Après ce dialogue amical, nous avons donc décidé d’aller écouter de la musique, de la vraie sonorité mandingue. Elle est la seule chose qui nous donne espoir dans ce pays qui reste l’ombre de lui-même. Mais « ça va, tout va bien ! »

La puissance de la musique 

Ainsi, moi et mon ami passons toute la soirée à nous enivrer dans l’univers profond de la musique mandingue. Devant notre théière chauffée sur le feu, à dieu au téléphone, à l’actualité politique du pays et de la situation économique durant cet instant étoilé par les sonorités pures de notre terroir culturel. On réinvente le monde, en écoutant « Mima Soly » du regretté maestro Mangala Camara. 

Une chanson d’espoir, qui pousse à ne pas perdre espoir nonobstant les difficultés, la souffrance. La voix virtuose et métissée de l’artiste parle en bambara-malinké, je vous traduis directement : « Tant que l’homme n’est pas mort, la souffrance n’est pas encore finie. Tant que l’homme n’est pas mort les larmes ne tariront jamais. Tant que l’homme n’est pas mort, l’amusement continue… » 

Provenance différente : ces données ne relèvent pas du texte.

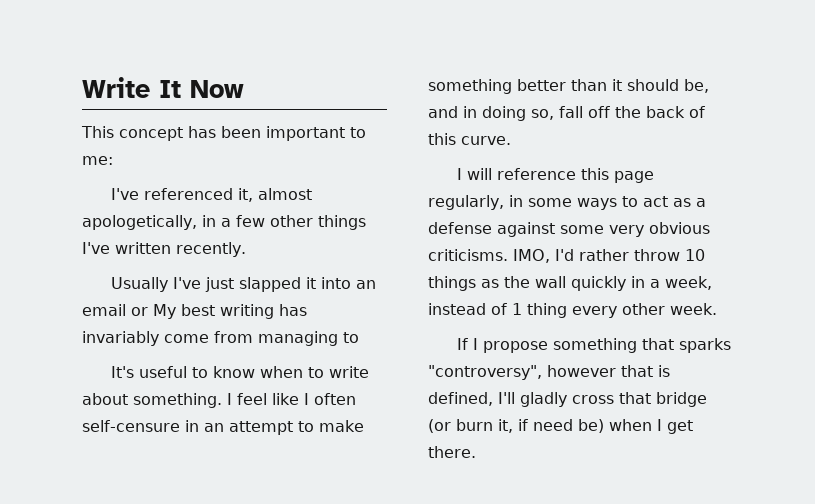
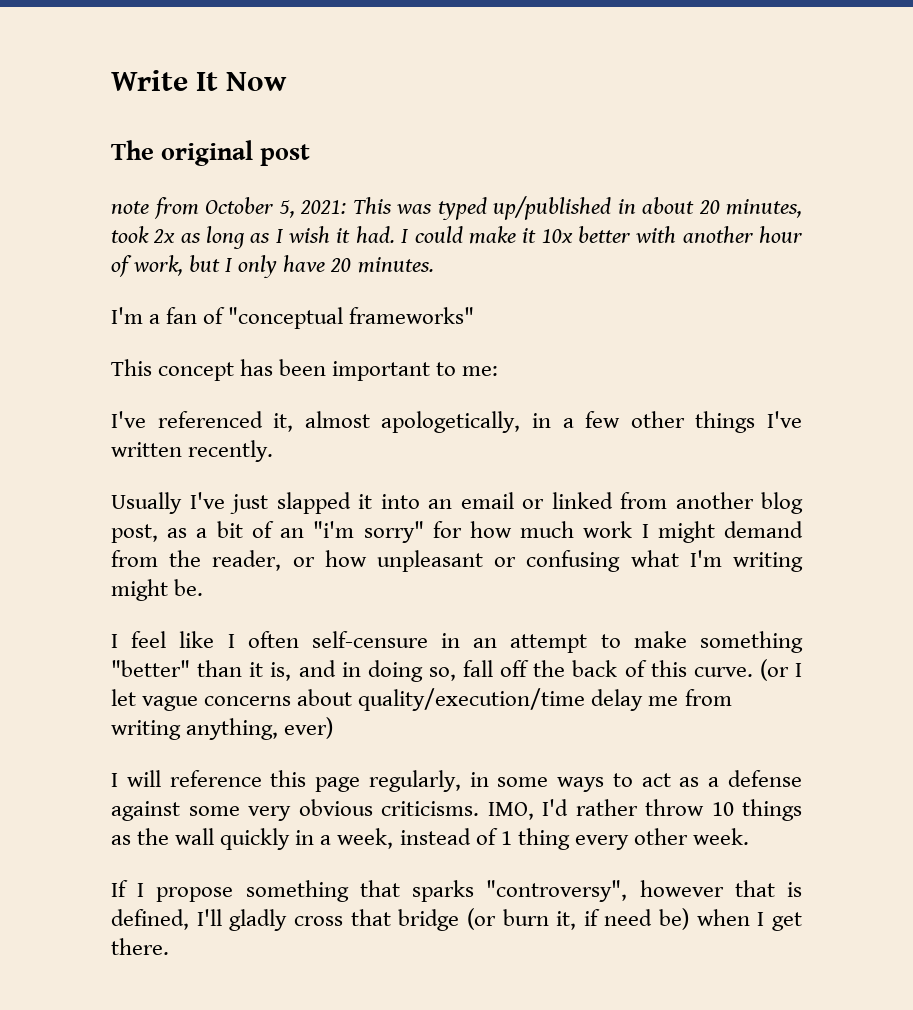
(244, 89) none -> [111,140,311,166] [111,196,802,220] [111,226,804,249] [111,255,434,278] [111,307,475,329] // The original post // note from October 5, 2021: This was typed up/published in about 20 minutes, took 2x as long as I wish it had. I could make it 10x better with another hour of work, but I only have 20 minutes. // I'm a fan of "conceptual frameworks"
[153,304,307,319] [82,331,359,346] [110,366,369,378] [82,393,222,408] My best writing has invariably come from managing to // It's useful to know when to write about something. -> [551,492,803,514] [111,521,803,543] [111,550,804,572] [111,579,204,601] linked from another blog post, as a bit of an "i'm sorry" for how much work I might demand from the reader, or how unpleasant or confusing what I'm writing might be. //
[517,79,566,91] better -> [111,660,190,677] "better"
[627,79,709,93] should be, -> [270,662,292,681] is,
(511, 140) none -> [759,659,802,681] [111,688,732,711] [111,717,334,740] (or I let vague concerns about quality/execution/time delay me from writing anything, ever)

La chanson Mima Soly de Mangala

Tant que l’homme vit, la vie continue avec ses mystères et ses surprises. La vie est avant tout saugrenue, donc vivons l’instant présent à ne pas perdre l’espoir. Le pouvoir est éphémère. 

Une soirée sans information, sans les voix dérangeante des troubadours du régime sur les réseaux sociaux, nous a permis de revivre l’espoir dans ses cendres.  Maintenant, nous pouvons dire « ça va, tout va bien » comme tous les robots du pays.